● **Work to be completed**: Count the lines below that include the word "would", then give that number and no other words.

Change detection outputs
=== Begin Enclosure ===
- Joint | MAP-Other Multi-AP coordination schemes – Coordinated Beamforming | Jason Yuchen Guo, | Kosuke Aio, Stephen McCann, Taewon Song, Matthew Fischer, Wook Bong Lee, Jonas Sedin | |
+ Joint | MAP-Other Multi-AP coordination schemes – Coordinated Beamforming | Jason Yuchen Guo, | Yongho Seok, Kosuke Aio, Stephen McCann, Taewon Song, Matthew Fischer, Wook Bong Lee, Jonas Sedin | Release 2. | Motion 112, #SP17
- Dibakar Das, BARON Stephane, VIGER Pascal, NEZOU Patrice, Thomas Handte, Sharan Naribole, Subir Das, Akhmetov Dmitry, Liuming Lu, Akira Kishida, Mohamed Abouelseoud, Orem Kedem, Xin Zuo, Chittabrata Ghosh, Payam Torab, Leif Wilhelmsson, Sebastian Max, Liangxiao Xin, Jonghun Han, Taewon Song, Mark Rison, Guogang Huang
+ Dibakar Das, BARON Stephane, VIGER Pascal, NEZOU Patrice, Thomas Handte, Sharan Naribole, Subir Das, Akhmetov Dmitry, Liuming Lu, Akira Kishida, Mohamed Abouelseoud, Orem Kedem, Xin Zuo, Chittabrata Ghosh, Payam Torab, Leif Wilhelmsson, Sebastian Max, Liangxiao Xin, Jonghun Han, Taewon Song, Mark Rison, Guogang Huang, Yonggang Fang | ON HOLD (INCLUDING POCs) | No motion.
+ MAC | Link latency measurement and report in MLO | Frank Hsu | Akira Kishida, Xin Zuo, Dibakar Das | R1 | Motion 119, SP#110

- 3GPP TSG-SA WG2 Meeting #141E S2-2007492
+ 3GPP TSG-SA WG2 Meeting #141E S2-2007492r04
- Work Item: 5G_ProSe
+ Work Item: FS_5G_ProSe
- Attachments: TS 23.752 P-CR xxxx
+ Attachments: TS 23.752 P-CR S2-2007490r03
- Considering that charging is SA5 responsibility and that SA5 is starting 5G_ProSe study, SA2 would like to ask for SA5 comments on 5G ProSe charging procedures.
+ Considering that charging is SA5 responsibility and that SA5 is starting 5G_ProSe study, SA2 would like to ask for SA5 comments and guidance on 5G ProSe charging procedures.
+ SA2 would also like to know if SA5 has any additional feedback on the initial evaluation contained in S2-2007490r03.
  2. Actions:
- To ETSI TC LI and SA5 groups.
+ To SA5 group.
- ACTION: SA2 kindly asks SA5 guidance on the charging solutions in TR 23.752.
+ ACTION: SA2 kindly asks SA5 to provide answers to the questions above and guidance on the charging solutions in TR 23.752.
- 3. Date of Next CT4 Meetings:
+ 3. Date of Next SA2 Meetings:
=== End Enclosure ===
● **Exercise response**: 3